Special Issue Information

Dear Colleagues,

Forests are complex ecosystems that have long fascinated ecologists. After decades of research focusing on the responses of trees to abiotic factors (e.g., climate, soil, and disturbances), biotic interactions have emerged as important mechanisms that shape species differences in tree performance, thereby contributing to patterns of biodiversity and ecosystem functioning along environmental gradients. Biotic interactions also have the potential to improve the prediction and mitigation of the consequences of land management and global changes on forest systems, in particular to develop tools to maintain the services that forests provide to humans.

This Special Issue aims to gather contributions covering the most important biotic interactions in forests, from competitive/facilitative interactions between trees (i.e., within a trophic level) to interactions between trees and their mutualistic partners or natural enemies (i.e., between trophic levels).
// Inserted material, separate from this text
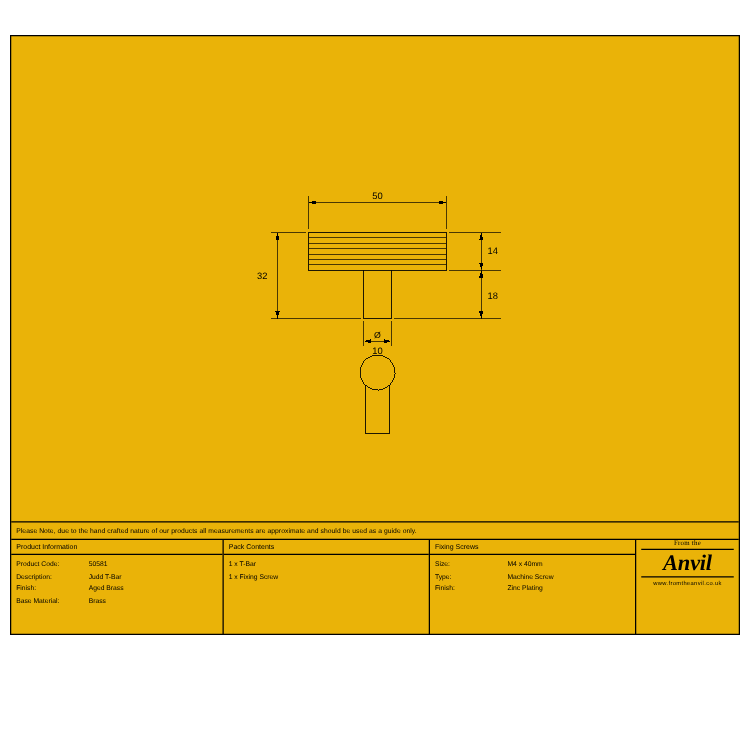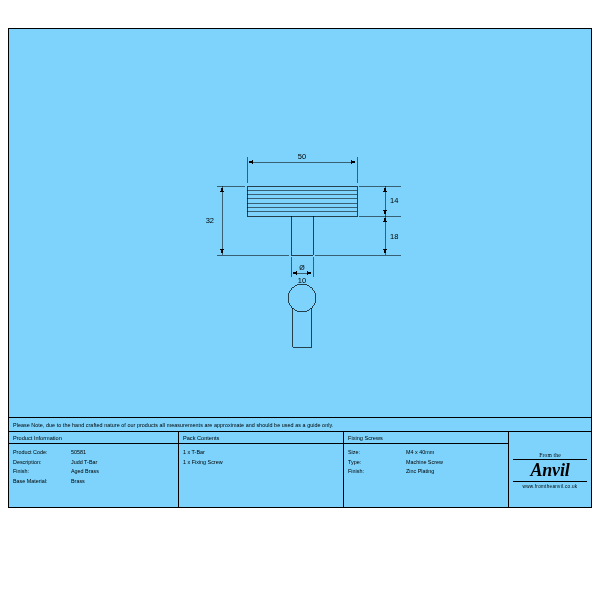"50" #sheet { background: #7dd3fc -> #eab308 }
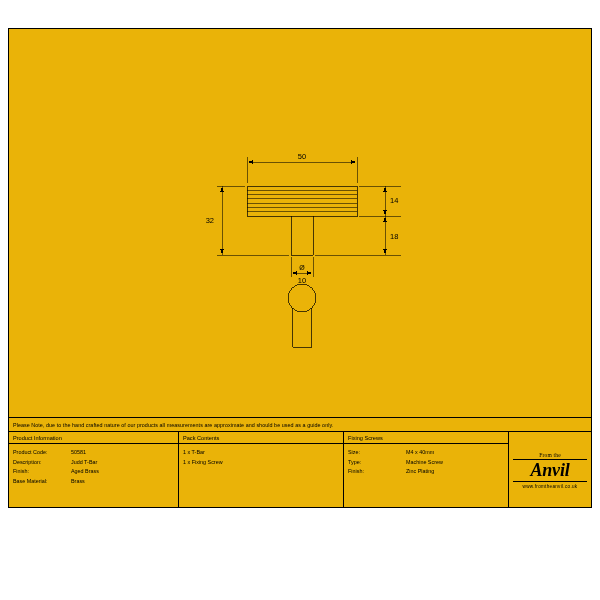"Anvil" #logo-wrap { justify-content: center -> none }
We will focus on providing a better mechanistic understanding of (i) the role of biotic interactions in generating forest diversity and function, but also (ii) the role of the interplay of biotic interactions with environmental and management factors in shaping forest systems. We will include contributions that report on the key forest biomes on Earth through diverse approaches (modeling, experimental, and observational studies) and on various spatio-temporal scales (from tree individuals to forested landscapes, and from instant tree responses to long-term forest dynamics). This joint effort will present the cutting edge of current research on the roles of biotic interactions in forest ecosystems.

Dr. Santiago Soliveres
Dr. Claire Fortunel
Guest Editors

Manuscript Submission Information

Manuscripts should be submitted online at www.mdpi.com by registering and logging in to this website. Once you are registered, click here to go to the submission form. Manuscripts can be submitted until the deadline. All submissions that pass pre-check are peer-reviewed. Accepted papers will be published continuously in the journal (as soon as accepted) and will be listed together on the special issue website. Research articles, review articles as well as short communications are invited. For planned papers, a title and short abstract (about 100 words) can be sent to the Editorial Office for announcement on this website.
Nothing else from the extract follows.